According to the campaign one in three women on the planet will be raped or beaten in her lifetime. So they are right when they say one billion women violated is an atrocity. But on February 14, across the whole world, the call went out for one billion women to dance in what has been described as a revolution.
In the Valentine’s celebration of dance in the county town, participants stopped traffic and pedestrians in a show of solidarity against violence against women.
Castlebar’s town centre came alive to the sounds of ‘I Want To Break Free’, ‘Sisters Are Doing It For Themselves’, and finally the group did a pre-rehearsed dance to the song ‘Break The Chain’.

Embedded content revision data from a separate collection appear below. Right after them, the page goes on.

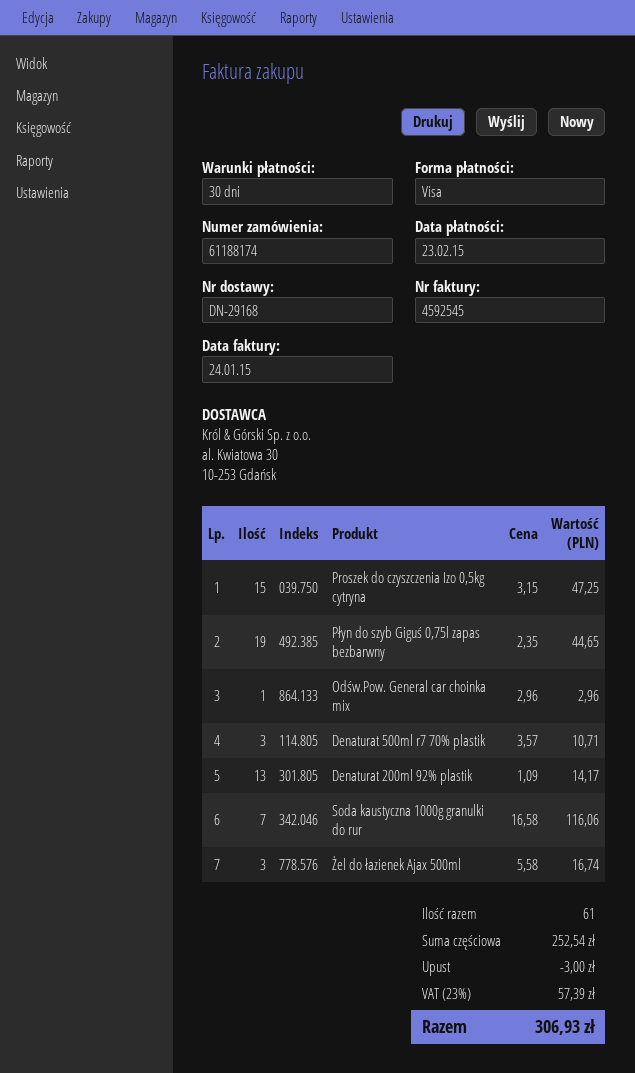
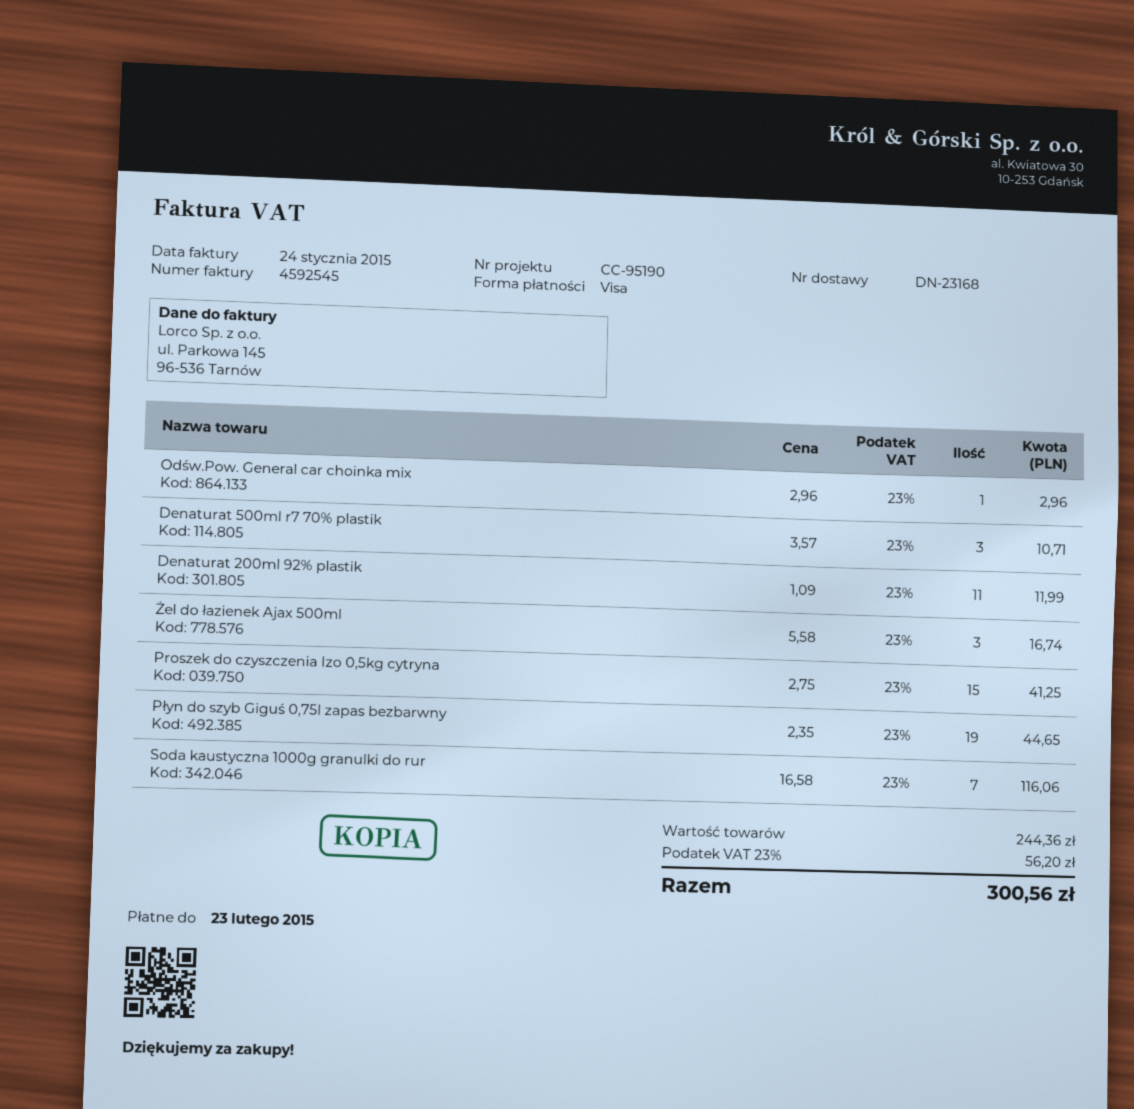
delivery note number: DN-29168 -> DN-23168
Proszek do czyszczenia Izo 0,5kg cytryna: 15 x 3.15 = 47.25 -> 15 x 2.75 = 41.25
Denaturat 200ml 92% plastik: 13 x 1.09 = 14.17 -> 11 x 1.09 = 11.99
subtotal: 252.54 -> 244.36
discount: 3.00 -> none
tax: 23% = 57.39 -> 23% = 56.20
total: 306.93 -> 300.56

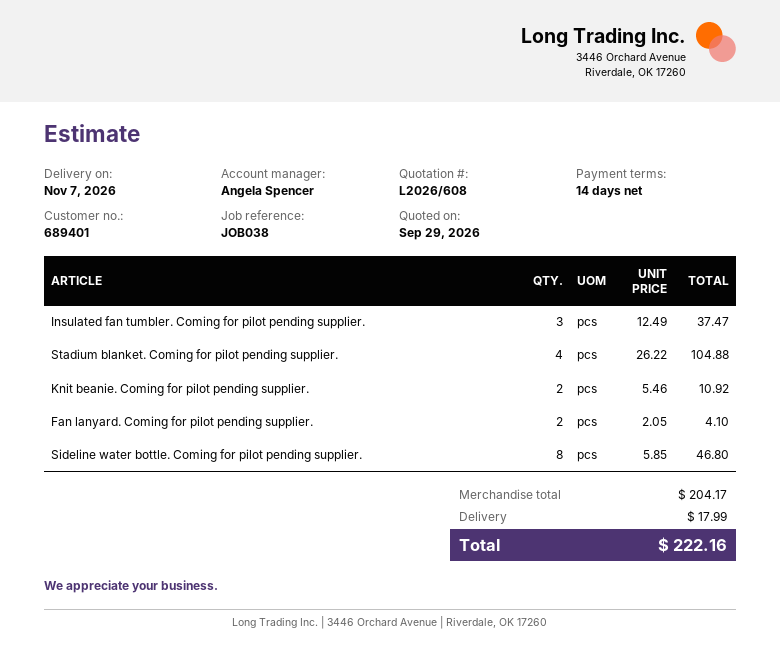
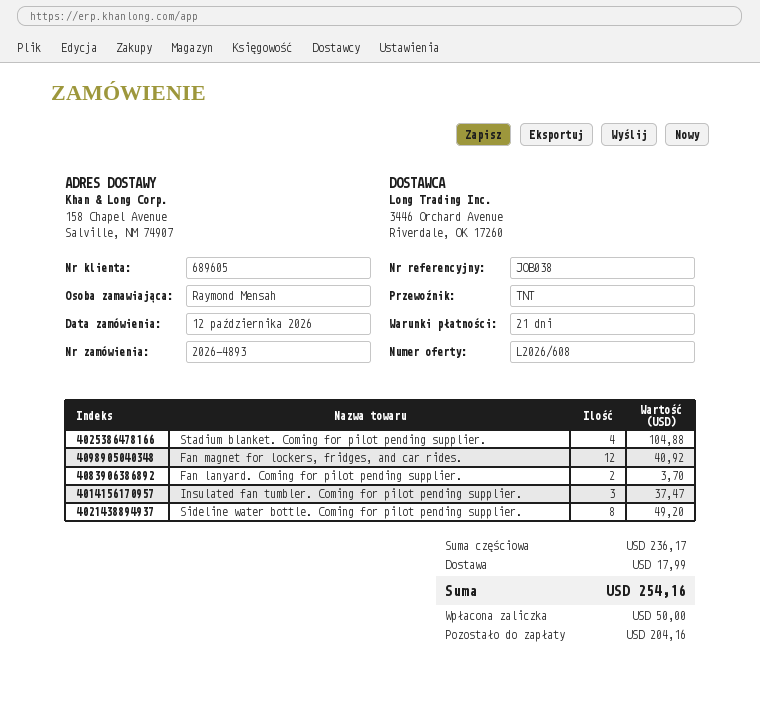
payment terms: 14 days -> 21 days
customer number: 689401 -> 689605
Knit beanie. Coming for pilot pending supplier.: 2 for 10.92 -> none
Fan lanyard. Coming for pilot pending supplier.: 2 for 4.10 -> 2 for 3.70
Sideline water bottle. Coming for pilot pending supplier.: 8 for 46.80 -> 8 for 49.20
Fan magnet for lockers, fridges, and car rides.: none -> 12 for 40.92
subtotal: 204.17 -> 236.17
total: 222.16 -> 254.16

Ruth McNeely, director of the Mayo Rape Crisis Centre, read this poem to the large gathering:
Still I Rise
You may write me down in history
With your bitter, twisted lies,
You may trod me in the very dirt
But still, like dust, I’ll rise.
Does my sassiness upset you?
Why are you beset with gloom?
‘Cause I walk like I’ve got oil wells
Pumping in my living room.
Just like suns and like moons,
With the certainty of tides,
Just like hopes springing high,
Still I’ll rise.
Did you want to see me broken?
Bowed head and lowered eyes?
Shoulders falling down like teardrops.
Weakened by my soulful cries.
Does my haughtiness offend you?
Don’t you take it awful hard
‘Cause I laugh as if I’ve got gold mines
Diggin’ in my own back yard.
You may shoot me with your words,
You may cut me with your eyes,
You may kill me with your hatefulness,
But still like life, I’ll rise.
Does my sexiness upset you?
Does it come as a surprise
That I dance like I’ve got diamonds
At the meeting of my thighs?
Out of the huts of history’s shame
I rise
Up from a past that’s rooted in pain
I rise
I’m a black ocean, leaping and wide,
Welling and swelling I bear in the tide.
Leaving behind nights of terror and fear
I rise
Into a daybreak wondrously clear
I rise
Bringing the gifts that my ancestors gave,
I am the hope and the dream of the slave
and so naturally
I rise
I rise
I rise.
I’d like to offer my editorial to the words of Maya Angelou and to any woman or girl who has felt the pain and devastation of violence. Never under any circumstance is it acceptable for a woman or girl to be subjected to violence. They must be supported in the family unit and, failing that, their communities so that they can break the cycle of violence. We must educate our children that violence against women or anyone will never be accepted or tolerated. Our laws must reflect this attitude.
In next week’s Mayo Advertiser we talk to a survivor of sexual abuse who bravely brought her attacker to justice through the courts. She speaks strongly about the support she received from Mayo Rape Crisis Centre which can be contacted on 094 902 5657 or email [email protected]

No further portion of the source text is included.